[Web document revisions]

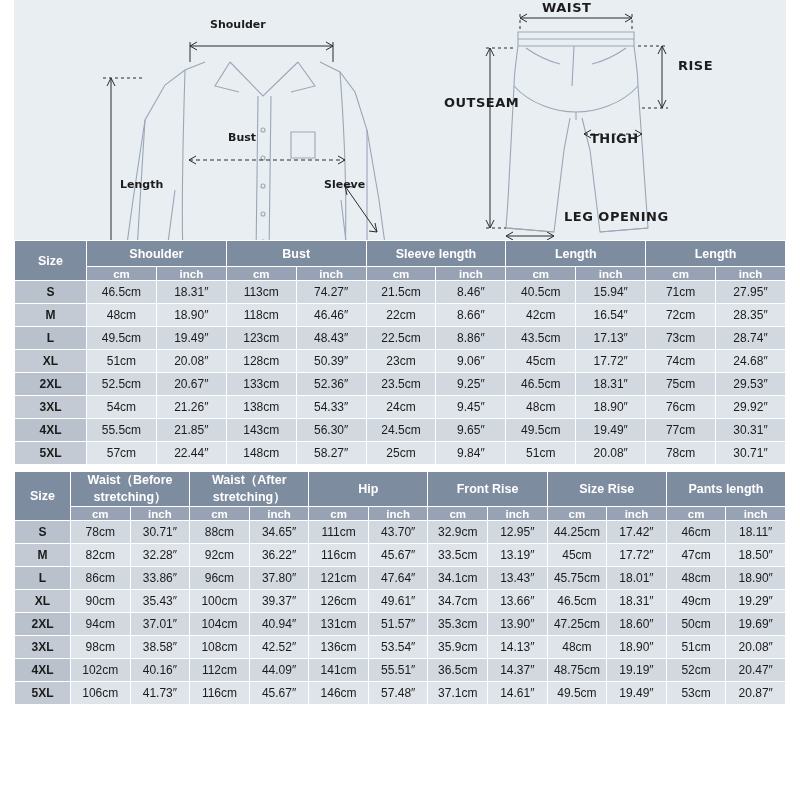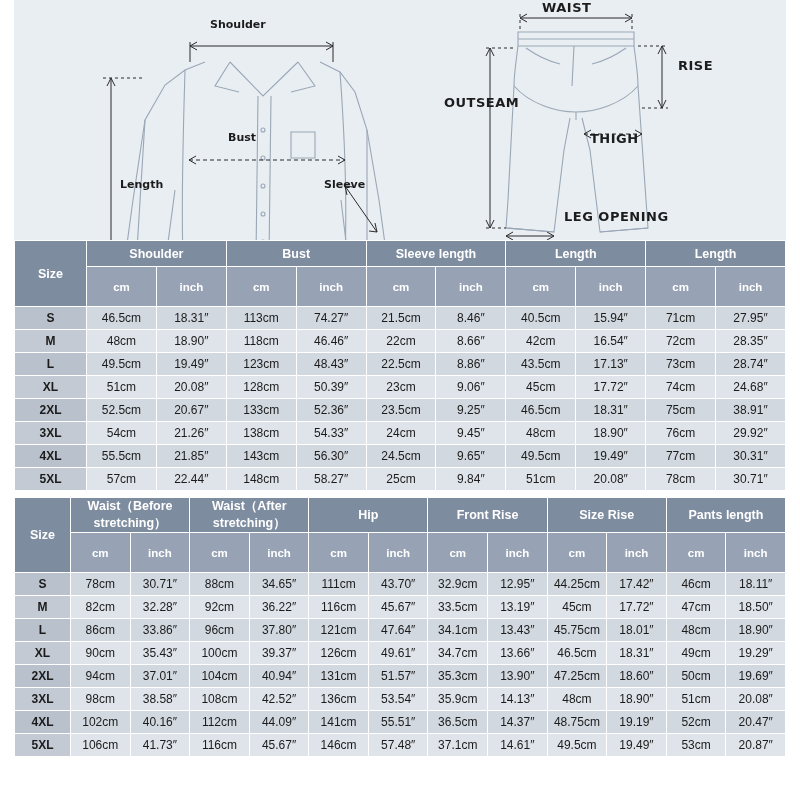--- a/index.html
+++ b/index.html
@@ -72,7 +72,7 @@
     background: #97a3b4;
     font-weight: bold;
     font-size: 11.5px;
-    height: 40px;
+    height: 14px;
   }
   tbody td { background: #dfe4ea; }
   tbody tr:nth-child(odd) td { background: #d2d8e0; }

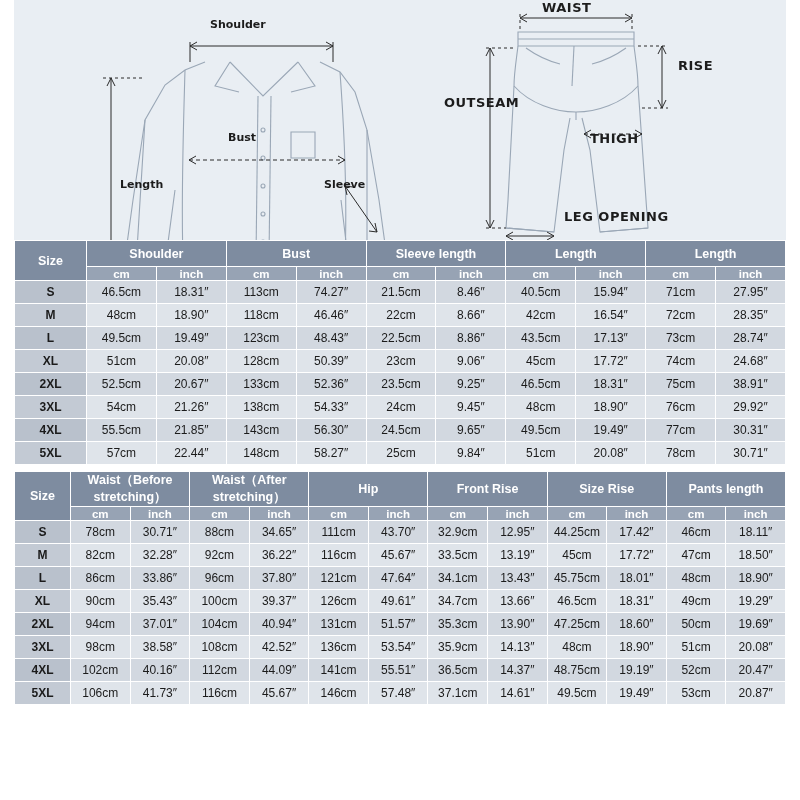--- a/index.html
+++ b/index.html
@@ -290,7 +290,7 @@
         <td>46.5cm</td>
         <td>18.31″</td>
         <td>75cm</td>
-        <td>38.91″</td>
+        <td>29.53″</td>
       </tr>
       <tr>
         <td class="sizecol">3XL</td>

**EXERCISE OBJECTIVE:** If any image appears in the entries, omit it and return the rest verbatim.

**SOLUTION TO THIS TASK:**
--- a/index.html
+++ b/index.html
@@ -72,7 +72,7 @@
     background: #97a3b4;
     font-weight: bold;
     font-size: 11.5px;
-    height: 40px;
+    height: 14px;
   }
   tbody td { background: #dfe4ea; }
   tbody tr:nth-child(odd) td { background: #d2d8e0; }

--- a/index.html
+++ b/index.html
@@ -290,7 +290,7 @@
         <td>46.5cm</td>
         <td>18.31″</td>
         <td>75cm</td>
-        <td>38.91″</td>
+        <td>29.53″</td>
       </tr>
       <tr>
         <td class="sizecol">3XL</td>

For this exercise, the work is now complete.